### How to complete this task
Tally every line of the material that includes "height", then give the tally and nothing else.
»»
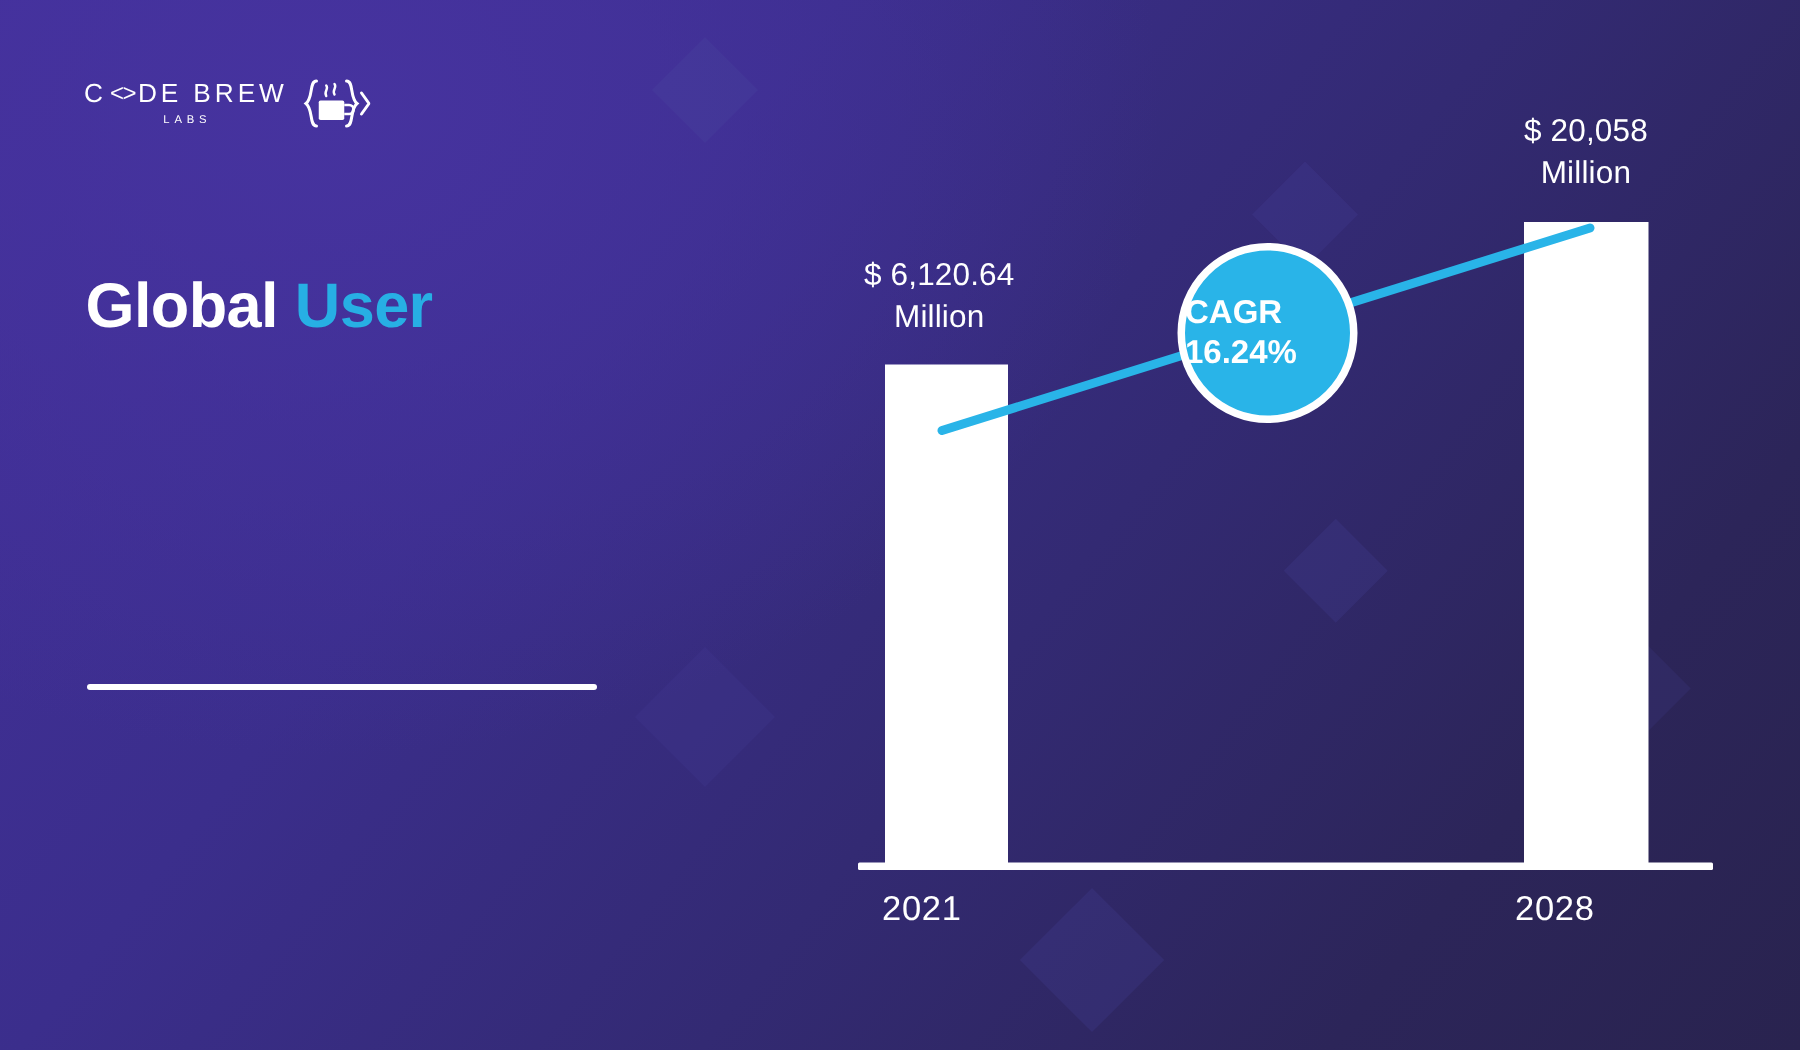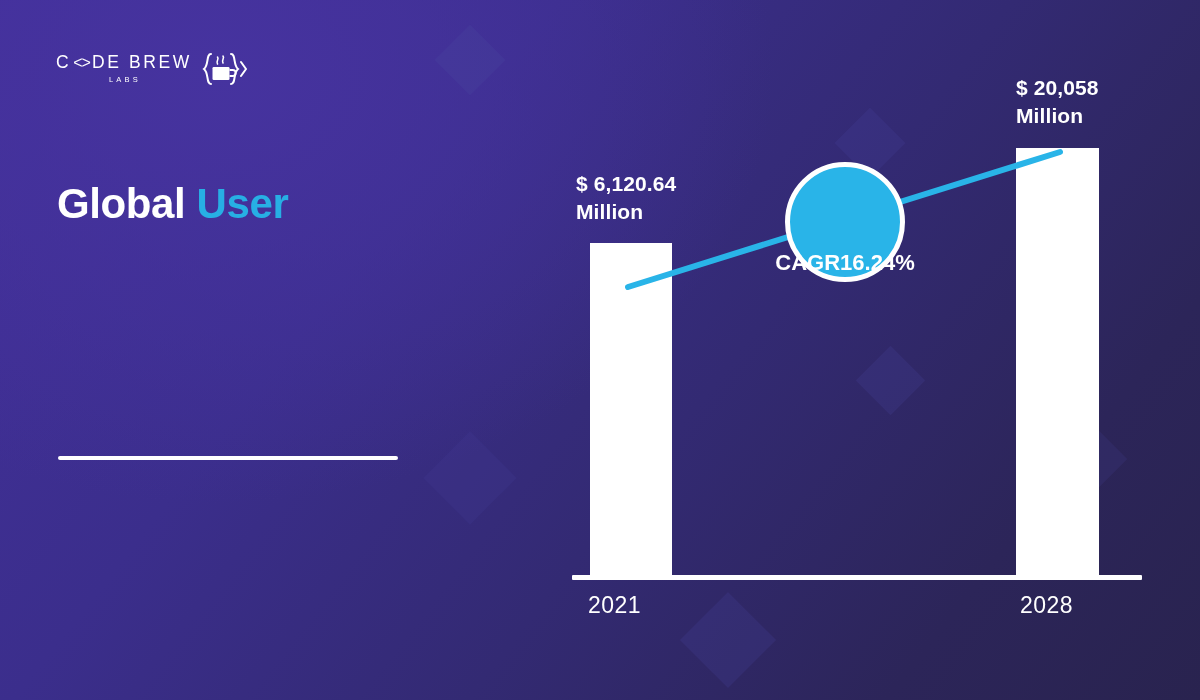--- a/index.html
+++ b/index.html
@@ -142,38 +142,39 @@
     position: absolute;
     background: #ffffff;
   }
   .bar-2021 { left: 30px; top: 203px; width: 82px; height: 333px; }
   .bar-2028 { left: 456px; top: 108px; width: 83px; height: 428px; }
 
   .bar-label {
     position: absolute;
     color: #ffffff;
     font-size: 21px;
-    font-weight: 700;
+    font-weight: 400;
     line-height: 1.32;
     letter-spacing: 0.1px;
     white-space: pre-line;
+    text-align: center;
   }
   .bar-label-2021 { left: 16px; top: 130px; }
   .bar-label-2028 { left: 456px; top: 34px; }
 
   .axis-tick {
     position: absolute;
     top: 552px;
     color: #ffffff;
     font-size: 23px;
     font-weight: 400;
     letter-spacing: 0.5px;
   }
   .tick-2021 { left: 28px; }
-  .tick-2028 { left: 460px; }
+  .tick-2028 { left: 450px; }
 
   .trend {
     position: absolute;
     left: 0;
     top: 0;
     width: 600px;
     height: 620px;
     overflow: visible;
   }
 
@@ -181,22 +182,22 @@
     position: absolute;
     left: 225px;
     top: 122px;
     width: 120px;
     height: 120px;
     border-radius: 50%;
     background: #29B4E8;
     border: 5px solid #ffffff;
     box-sizing: border-box;
     display: flex;
-    flex-direction: row;
-    align-items: flex-end;
+    flex-direction: column;
+    align-items: flex-start;
     justify-content: center;
     color: #ffffff;
     font-size: 22px;
     font-weight: 700;
     line-height: 1.22;
   }
 </style>
 </head>
 <body>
««
### Output below
6